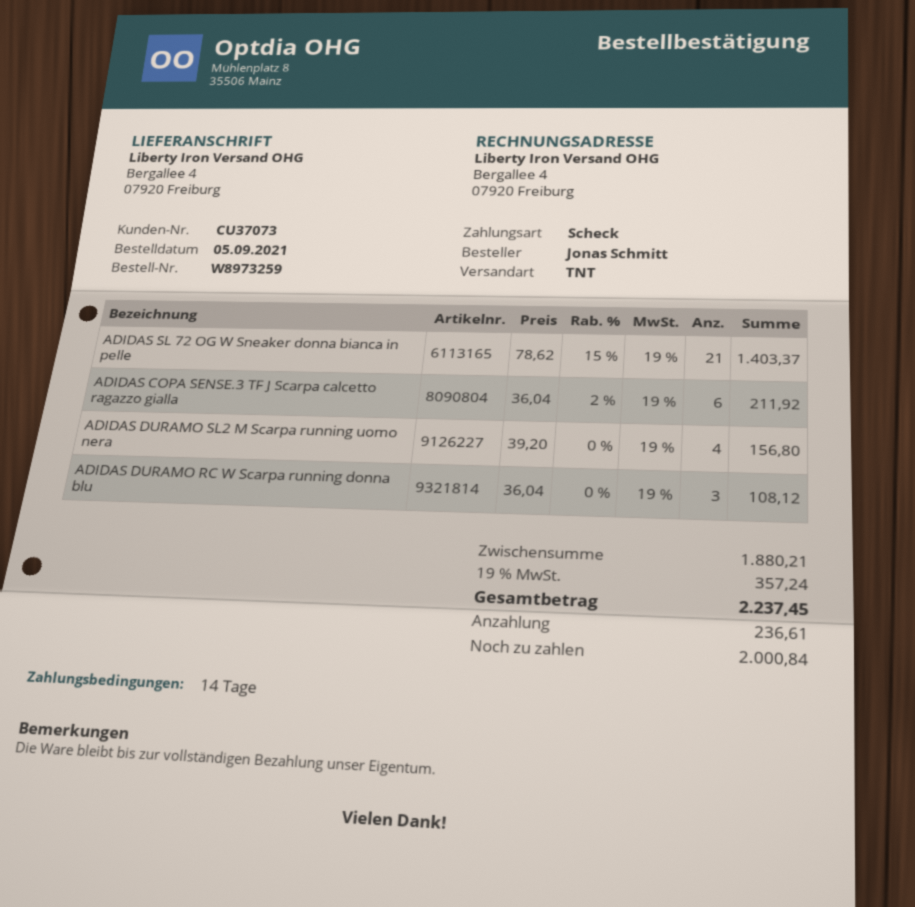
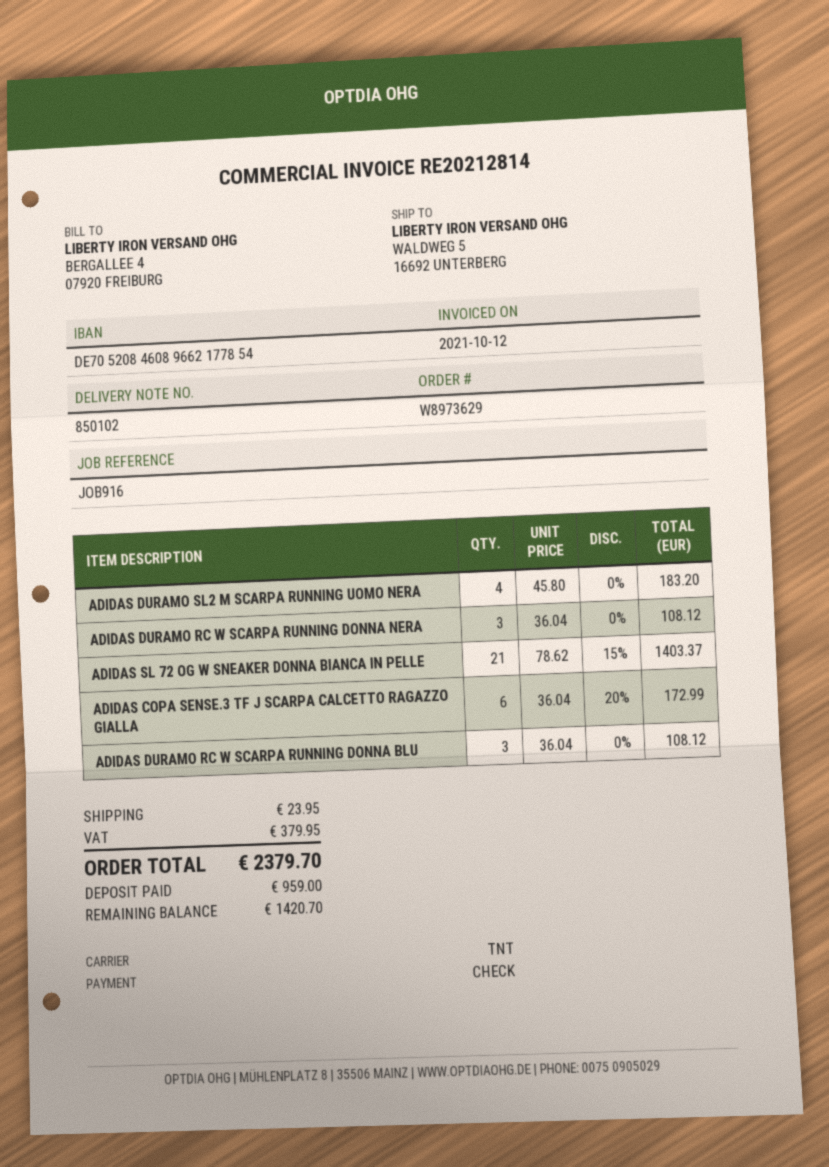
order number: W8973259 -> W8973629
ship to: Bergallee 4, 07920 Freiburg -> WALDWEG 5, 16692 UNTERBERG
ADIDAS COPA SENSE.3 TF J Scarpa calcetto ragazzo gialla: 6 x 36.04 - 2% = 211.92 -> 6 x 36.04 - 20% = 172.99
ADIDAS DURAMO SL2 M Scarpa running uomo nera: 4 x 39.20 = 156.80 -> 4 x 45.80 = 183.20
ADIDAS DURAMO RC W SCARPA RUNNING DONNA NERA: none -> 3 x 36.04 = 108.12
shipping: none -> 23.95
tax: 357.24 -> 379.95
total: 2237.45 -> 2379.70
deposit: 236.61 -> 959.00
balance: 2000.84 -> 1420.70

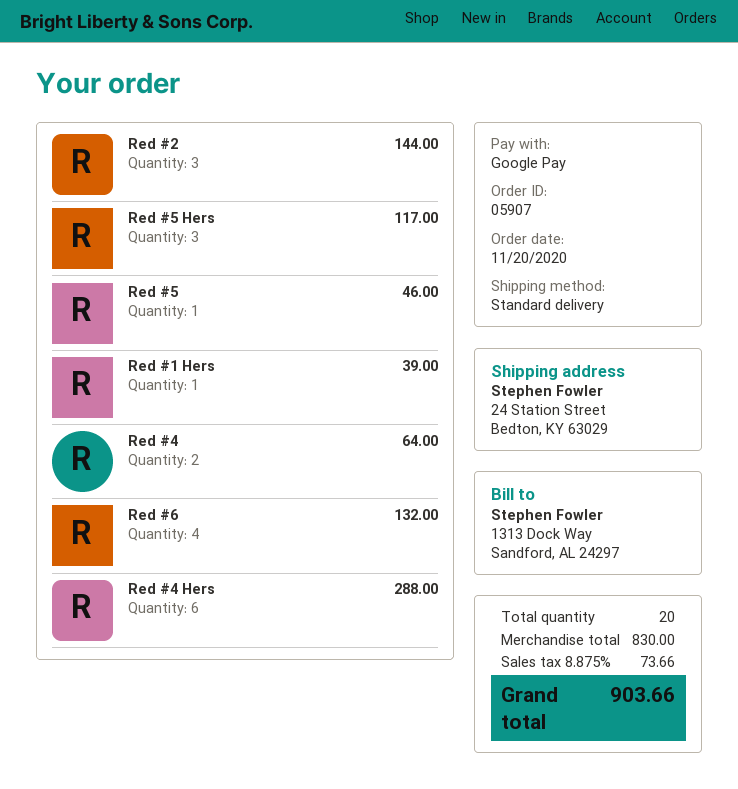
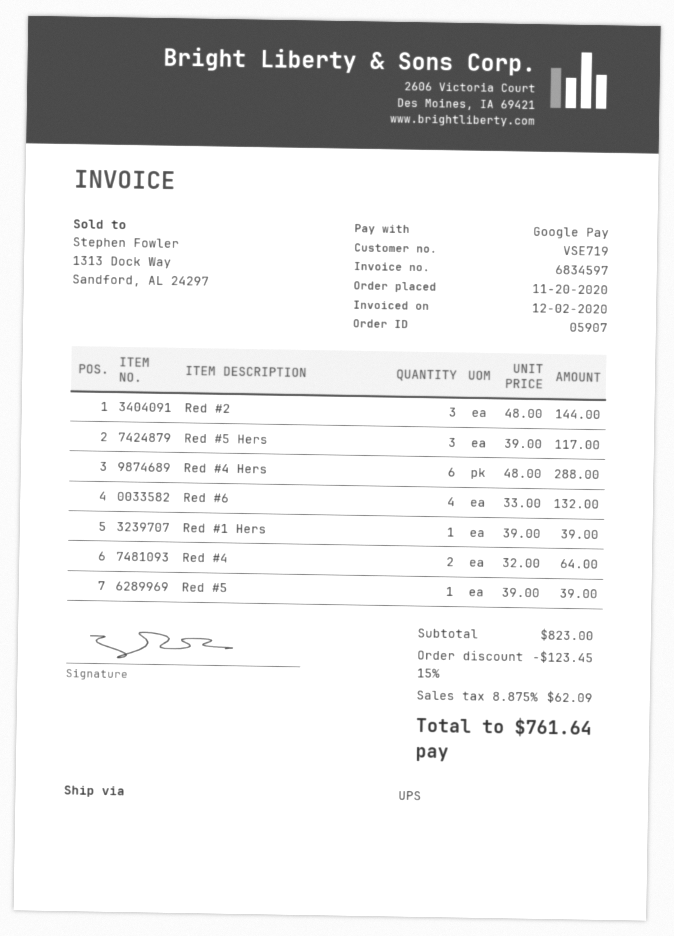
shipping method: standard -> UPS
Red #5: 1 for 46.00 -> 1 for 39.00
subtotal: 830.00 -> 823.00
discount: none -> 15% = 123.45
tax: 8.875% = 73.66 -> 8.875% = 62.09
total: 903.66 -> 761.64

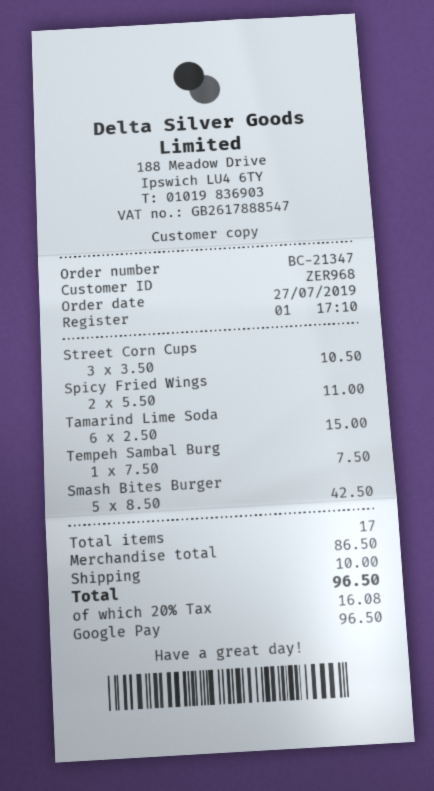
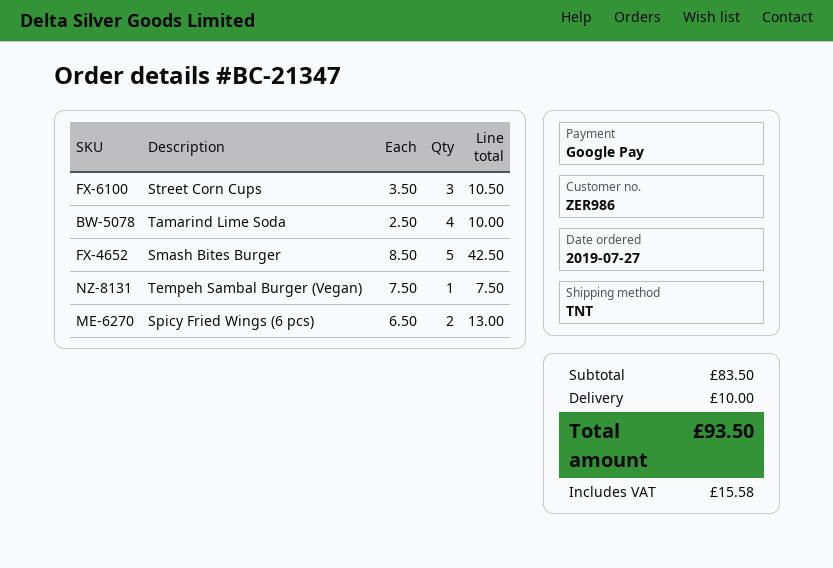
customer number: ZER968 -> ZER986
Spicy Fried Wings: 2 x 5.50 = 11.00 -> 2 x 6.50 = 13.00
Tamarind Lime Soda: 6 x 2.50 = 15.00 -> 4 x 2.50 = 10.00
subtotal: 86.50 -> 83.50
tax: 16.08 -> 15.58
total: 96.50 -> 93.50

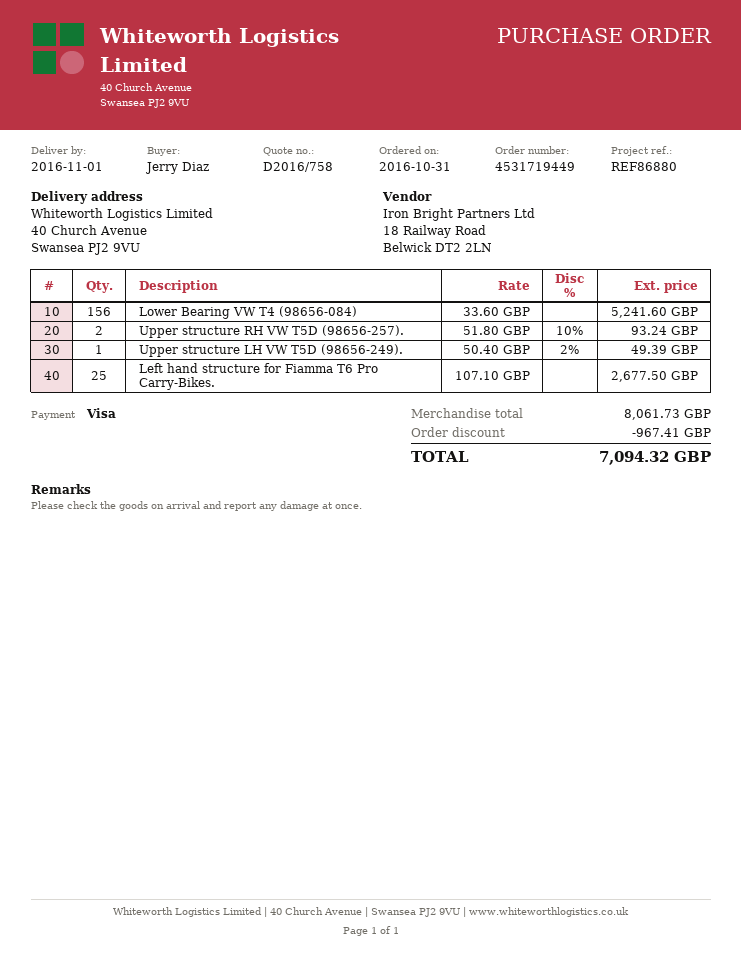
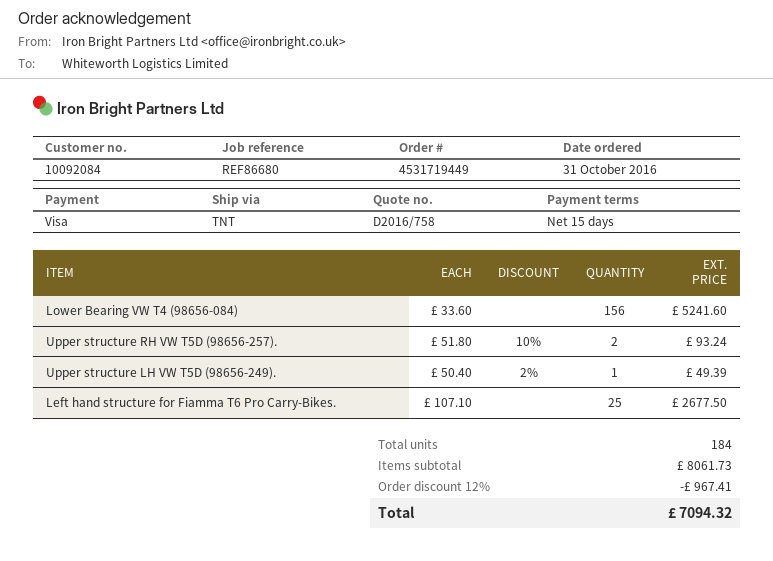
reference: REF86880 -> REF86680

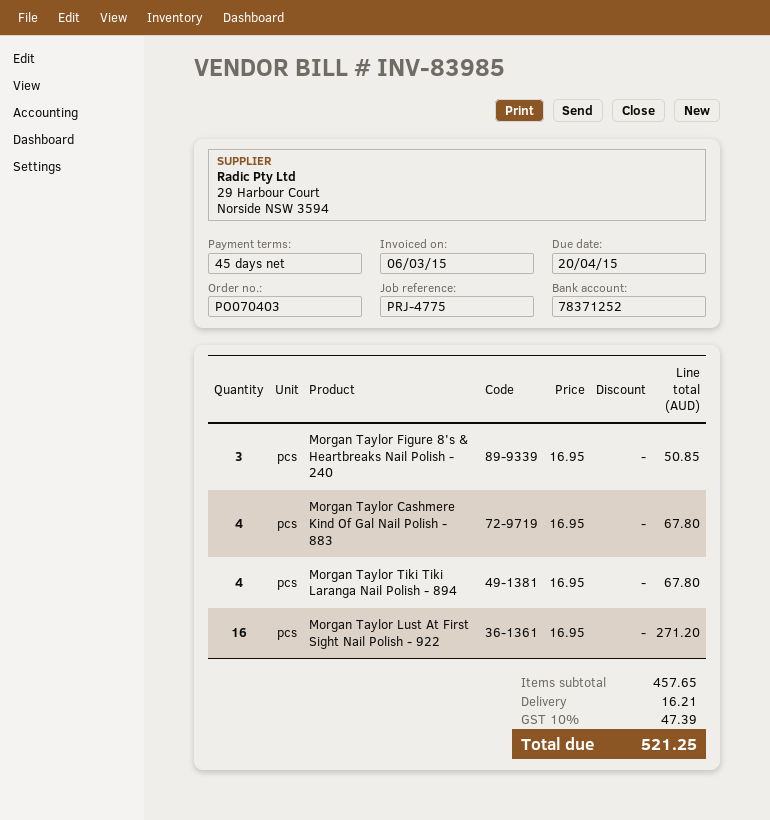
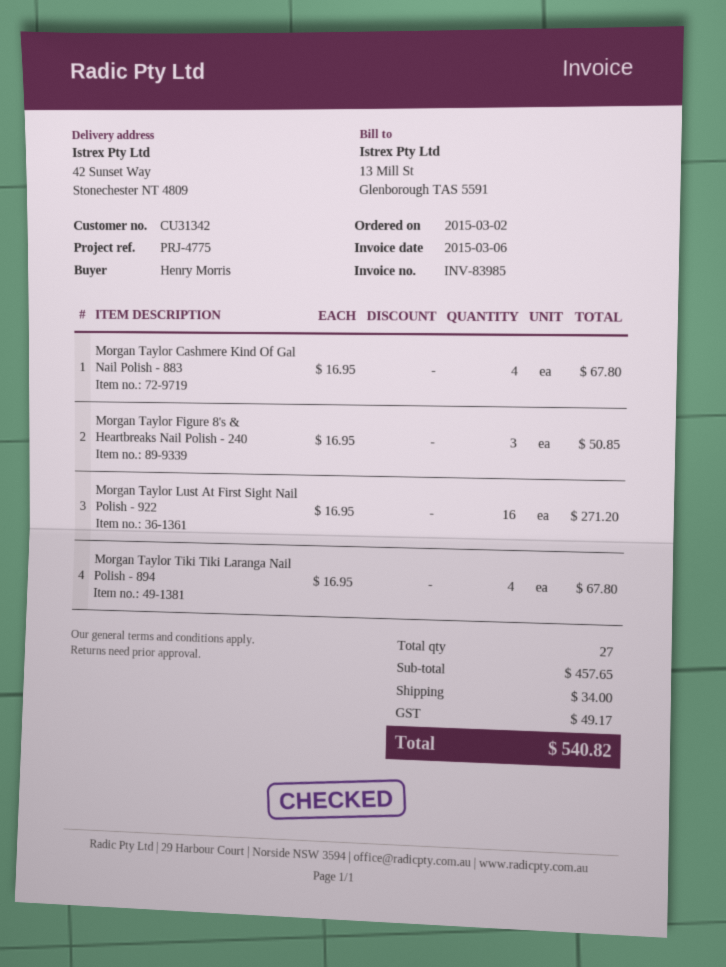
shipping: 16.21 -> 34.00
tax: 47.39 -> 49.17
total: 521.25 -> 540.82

----------------

→ Task objective
Please write out every record above exactly, but leave the pictures out.

→ Answer space
order number: W8973259 -> W8973629
ship to: Bergallee 4, 07920 Freiburg -> WALDWEG 5, 16692 UNTERBERG
ADIDAS COPA SENSE.3 TF J Scarpa calcetto ragazzo gialla: 6 x 36.04 - 2% = 211.92 -> 6 x 36.04 - 20% = 172.99
ADIDAS DURAMO SL2 M Scarpa running uomo nera: 4 x 39.20 = 156.80 -> 4 x 45.80 = 183.20
ADIDAS DURAMO RC W SCARPA RUNNING DONNA NERA: none -> 3 x 36.04 = 108.12
shipping: none -> 23.95
tax: 357.24 -> 379.95
total: 2237.45 -> 2379.70
deposit: 236.61 -> 959.00
balance: 2000.84 -> 1420.70

shipping method: standard -> UPS
Red #5: 1 for 46.00 -> 1 for 39.00
subtotal: 830.00 -> 823.00
discount: none -> 15% = 123.45
tax: 8.875% = 73.66 -> 8.875% = 62.09
total: 903.66 -> 761.64

customer number: ZER968 -> ZER986
Spicy Fried Wings: 2 x 5.50 = 11.00 -> 2 x 6.50 = 13.00
Tamarind Lime Soda: 6 x 2.50 = 15.00 -> 4 x 2.50 = 10.00
subtotal: 86.50 -> 83.50
tax: 16.08 -> 15.58
total: 96.50 -> 93.50

reference: REF86880 -> REF86680

shipping: 16.21 -> 34.00
tax: 47.39 -> 49.17
total: 521.25 -> 540.82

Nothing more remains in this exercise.